_Data provided_

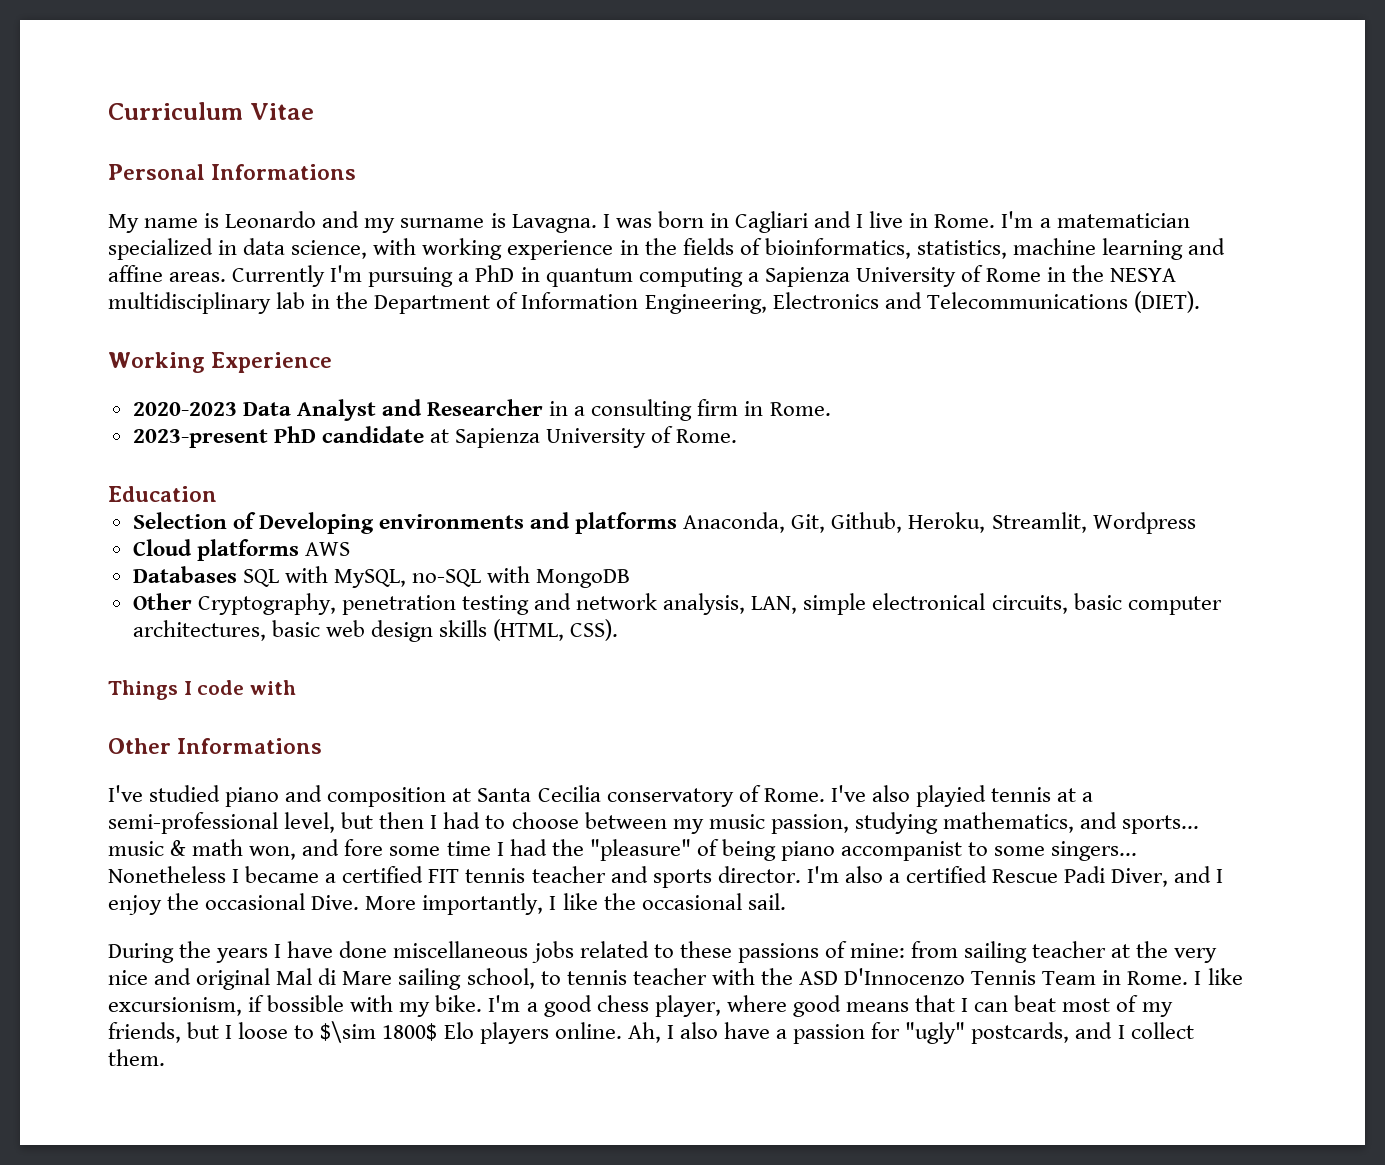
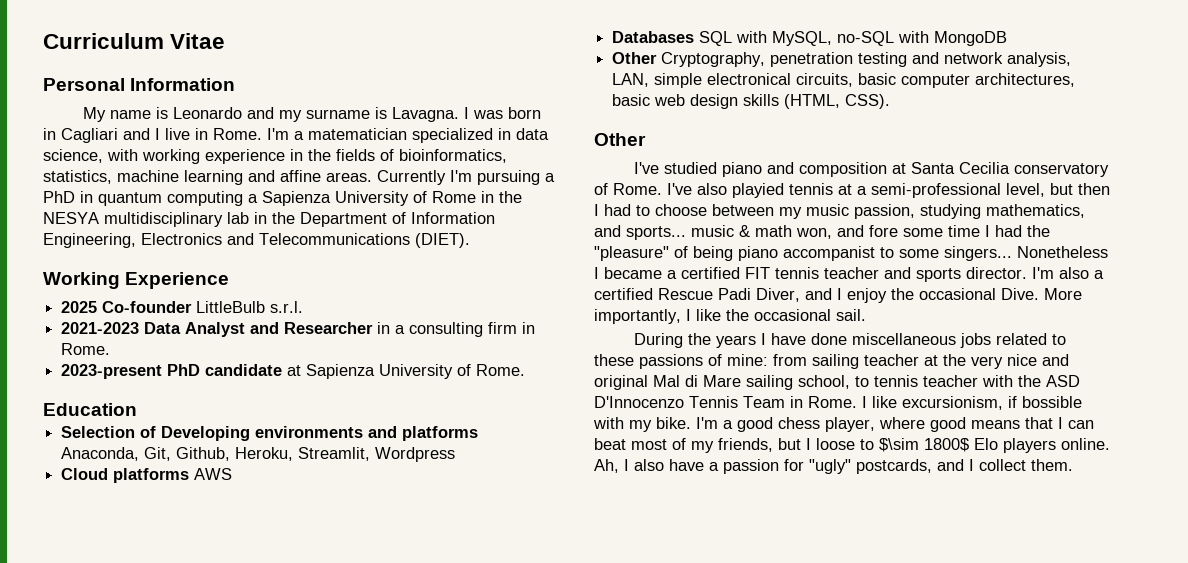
- Personal Informations
+ Personal Information
- 2020-2023 Data Analyst and Researcher in a consulting firm in Rome.
+ 2025 Co-founder LittleBulb s.r.l.
+ 2021-2023 Data Analyst and Researcher in a consulting firm in Rome.
  Other Cryptography, penetration testing and network analysis, LAN, simple electronical circuits, basic computer architectures, basic web design skills (HTML, CSS).
- Things I code with
- Other Informations
+ Other

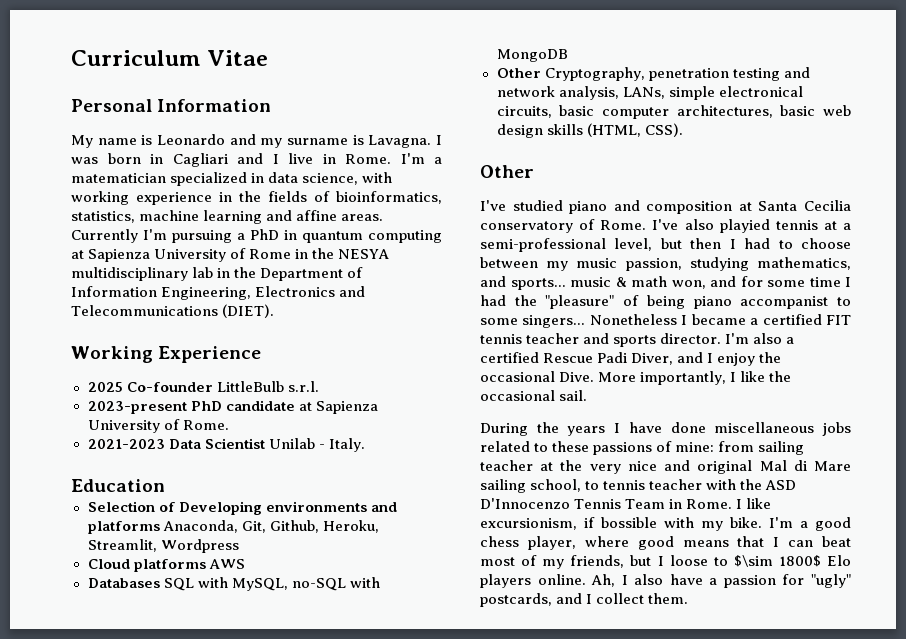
- Currently I'm pursuing a PhD in quantum computing a Sapienza University of Rome in the NESYA multidisciplinary lab in the Department of Information Engineering, Electronics and Telecommunications (DIET).
+ Currently I'm pursuing a PhD in quantum computing at Sapienza University of Rome in the NESYA multidisciplinary lab in the Department of Information Engineering, Electronics and Telecommunications (DIET).
- 2021-2023 Data Analyst and Researcher in a consulting firm in Rome.
+ 2021-2023 Data Scientist Unilab - Italy.
- Other Cryptography, penetration testing and network analysis, LAN, simple electronical circuits, basic computer architectures, basic web design skills (HTML, CSS).
+ Other Cryptography, penetration testing and network analysis, LANs, simple electronical circuits, basic computer architectures, basic web design skills (HTML, CSS).
- I've also playied tennis at a semi-professional level, but then I had to choose between my music passion, studying mathematics, and sports... music & math won, and fore some time I had the "pleasure" of being piano accompanist to some singers...
+ I've also playied tennis at a semi-professional level, but then I had to choose between my music passion, studying mathematics, and sports... music & math won, and for some time I had the "pleasure" of being piano accompanist to some singers...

_Task directions_
The records above should be written out exactly, and the images dropped.

_Result_
- Personal Informations
+ Personal Information
- 2020-2023 Data Analyst and Researcher in a consulting firm in Rome.
+ 2025 Co-founder LittleBulb s.r.l.
+ 2021-2023 Data Analyst and Researcher in a consulting firm in Rome.
  Other Cryptography, penetration testing and network analysis, LAN, simple electronical circuits, basic computer architectures, basic web design skills (HTML, CSS).
- Things I code with
- Other Informations
+ Other

- Currently I'm pursuing a PhD in quantum computing a Sapienza University of Rome in the NESYA multidisciplinary lab in the Department of Information Engineering, Electronics and Telecommunications (DIET).
+ Currently I'm pursuing a PhD in quantum computing at Sapienza University of Rome in the NESYA multidisciplinary lab in the Department of Information Engineering, Electronics and Telecommunications (DIET).
- 2021-2023 Data Analyst and Researcher in a consulting firm in Rome.
+ 2021-2023 Data Scientist Unilab - Italy.
- Other Cryptography, penetration testing and network analysis, LAN, simple electronical circuits, basic computer architectures, basic web design skills (HTML, CSS).
+ Other Cryptography, penetration testing and network analysis, LANs, simple electronical circuits, basic computer architectures, basic web design skills (HTML, CSS).
- I've also playied tennis at a semi-professional level, but then I had to choose between my music passion, studying mathematics, and sports... music & math won, and fore some time I had the "pleasure" of being piano accompanist to some singers...
+ I've also playied tennis at a semi-professional level, but then I had to choose between my music passion, studying mathematics, and sports... music & math won, and for some time I had the "pleasure" of being piano accompanist to some singers...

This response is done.